Just a few steps more and we were at the Temple of Heaven. In front of the temple was a stone in the ground which fitted into your instep - you had to stand on it with one foot (same
one as used before) for three seconds. Only if successful could you enter the temple.

It was a really huge dark opening, like a cave really, with large figures along each side wall. These were about 20 feet high, caricature in appearance, painted in bright, bold colours, representing the magistrate who was holding a scroll with all your names on, a lawyer who may speak up for you, a doctor who knew all about your state of health, and other officials who could testify as to your character and behaviour in this life. At the back of the temple – where the alter would normally be, was a huge statue of a God-like person, dressed in red, who was the King of the Underworld, Tian Zi. He either let you into Heaven or rejected you to Hell according to the life you have led. The Chinese were obviously very superstitious – and still are.

We retraced our steps to the silver bridge, where we had to opt for the health or wealth span of the bridge to cross – guess what I chose!?!!! And then onwards to take the chair lift down to the safety of the ground and another battery from sellers and beggars. The heat had been exhausting and we were all pleased to be welcomed back on board with a cool flannel and a glass of ice tea. We had heard thunder during our spell ashore, and soon after we boarded it actually rained for a few minutes.

It was hard to imagine that just five years ago, all along the banks where the boat was moored at Fendu, there was a large town. This has now been rebuilt on the opposite side of the river, on higher ground and the area has been left derelict, and now covered in scrub. This is because when the Three Gorges Dam is finished in 2008, the river level will rise some 15 metres and all of that land will be under water. They have also built massive defensive walls to prevent the river rising too high – the current entrance to the old Ghost Town should be above the water line – just. This is happening all along the river – new high rise settlements have been constructed to relocate those affected by this dam. The young people are pleased – the new accommodation includes western style bathrooms and kitchens – all mod cons – but the older people feel their community is being lost as they are separated from lifetime friends and neighbours.

At 18.00 we were all invited to the Lounge for a Captain’s welcome. He was all dressed up in his uniform and gold braid and in Chinese, welcomed us all aboard his boat and wished us a happy journey. He provided fizzy cider for the toast as well as some sushi and nibbles, before we went off for the Captain’s feast – another Chinese/western style meal with duck, chicken and fish and a variety of vegetables.

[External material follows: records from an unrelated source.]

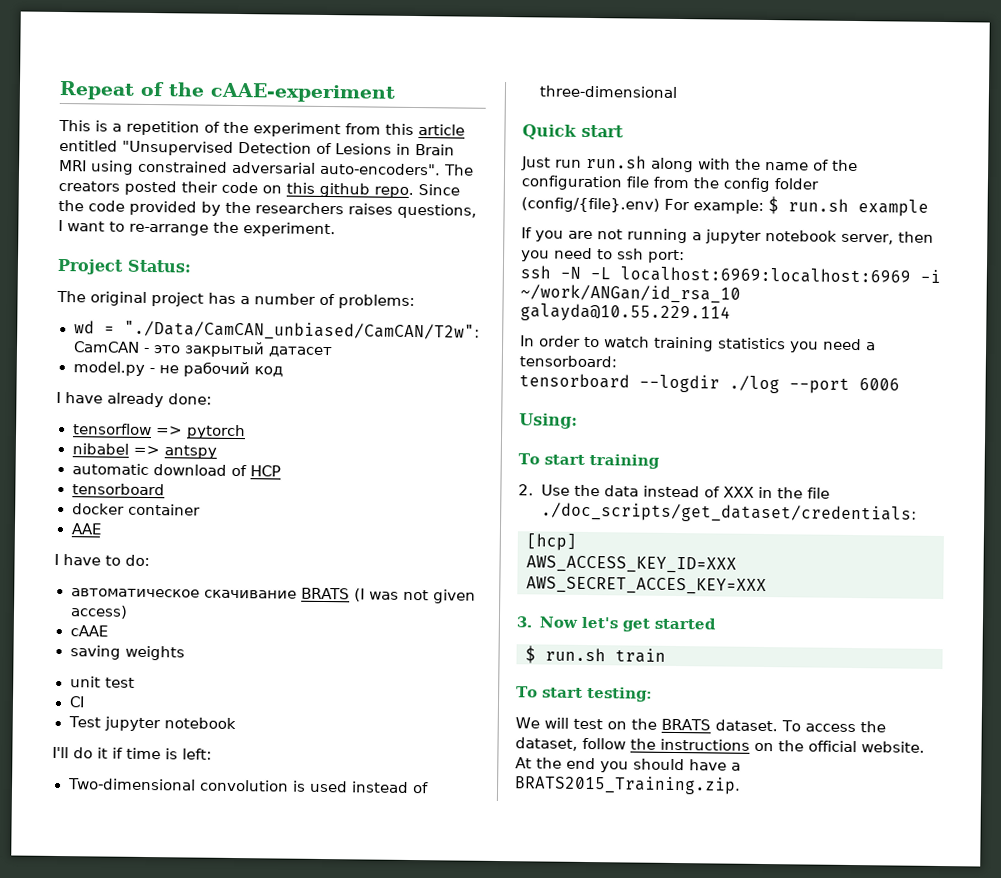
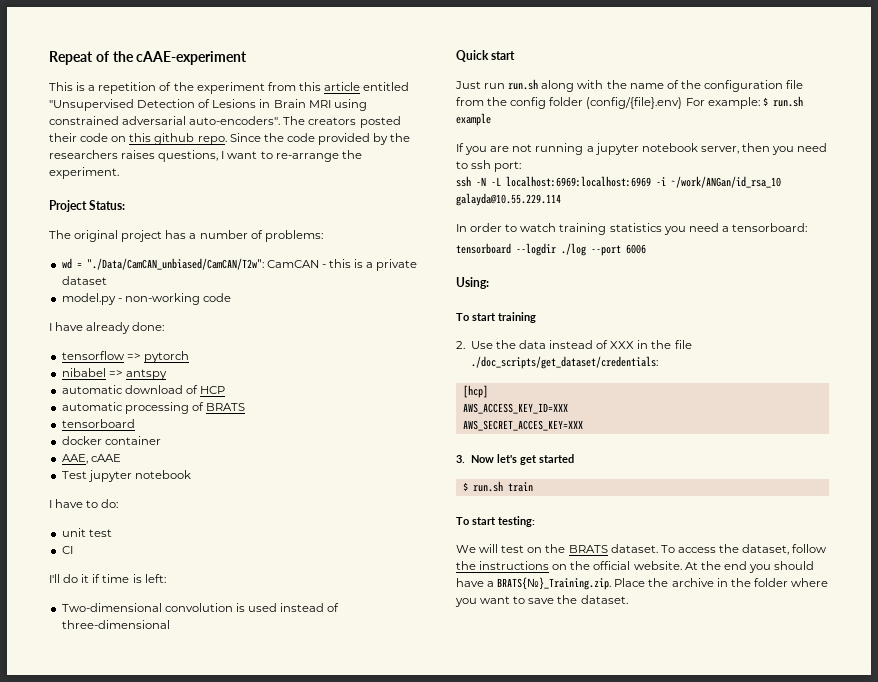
- wd = "./Data/CamCAN_unbiased/CamCAN/T2w": CamCAN - это закрытый датасет
+ wd = "./Data/CamCAN_unbiased/CamCAN/T2w": CamCAN - this is a private dataset
- model.py - не рабочий код
+ model.py - non-working code
+ automatic processing of BRATS
- AAE
+ AAE, cAAE
+ Test jupyter notebook
- автоматическое скачивание BRATS (I was not given access)
- cAAE
- saving weights
- Test jupyter notebook
- At the end you should have a BRATS2015_Training.zip.
+ At the end you should have a BRATS{№}_Training.zip. Place the archive in the folder where you want to save the dataset.

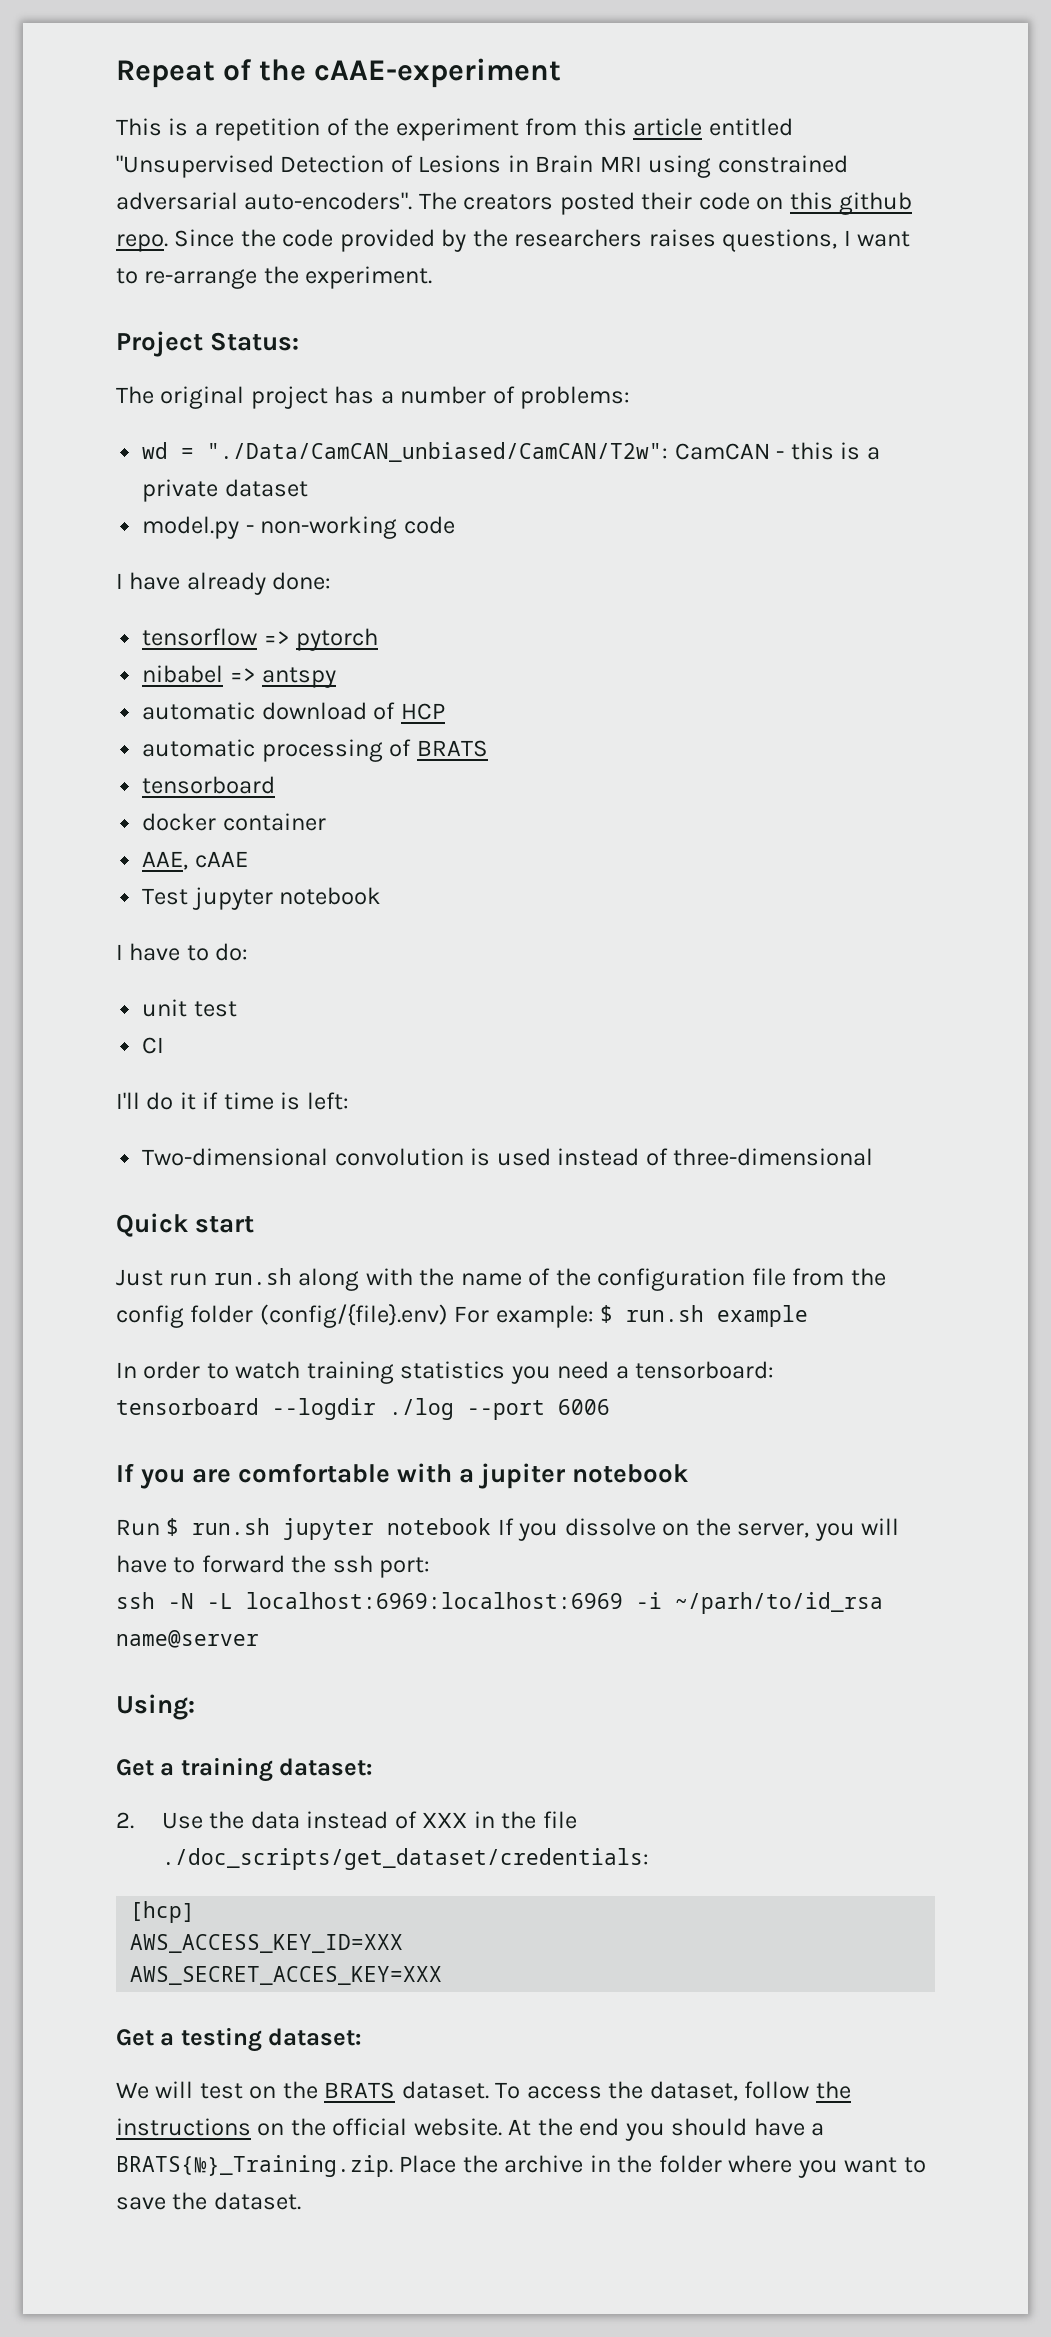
- If you are not running a jupyter notebook server, then you need to ssh port:
- ssh -N -L localhost:6969:localhost:6969 -i ~/work/ANGan/id_rsa_10 galayda@10.55.229.114
+ If you are comfortable with a jupiter notebook
+ Run $ run.sh jupyter notebook If you dissolve on the server, you will have to forward the ssh port:
+ ssh -N -L localhost:6969:localhost:6969 -i ~/parh/to/id_rsa name@server
- To start training
+ Get a training dataset:
- 3. Now let's get started
- $ run.sh train
- To start testing:
+ Get a testing dataset:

The desert was birthday cake with candles, one for each table, for Sue in our group, whose birthday is on Tuesday – the only passenger to have a birthday during the cruise. So we all had to sing “Happy Birthday” in Chinese.

After dinner there was a fashion show, with the staff acting as the models, showing varied styles of Chinese costume from historical to present day, and from different regions. Some of the costumes were sumptuous and the embroidery and design fabulous, others were just for fun, like present day sports wear (Nike and baseball caps??) to sleepwear for men! We all enjoyed a relaxing evening, before an early night. We have to be up in time to see the first Gorge tomorrow morning at 06.45. It is going to be another hectic sightseeing day, and the real highlight of this voyage.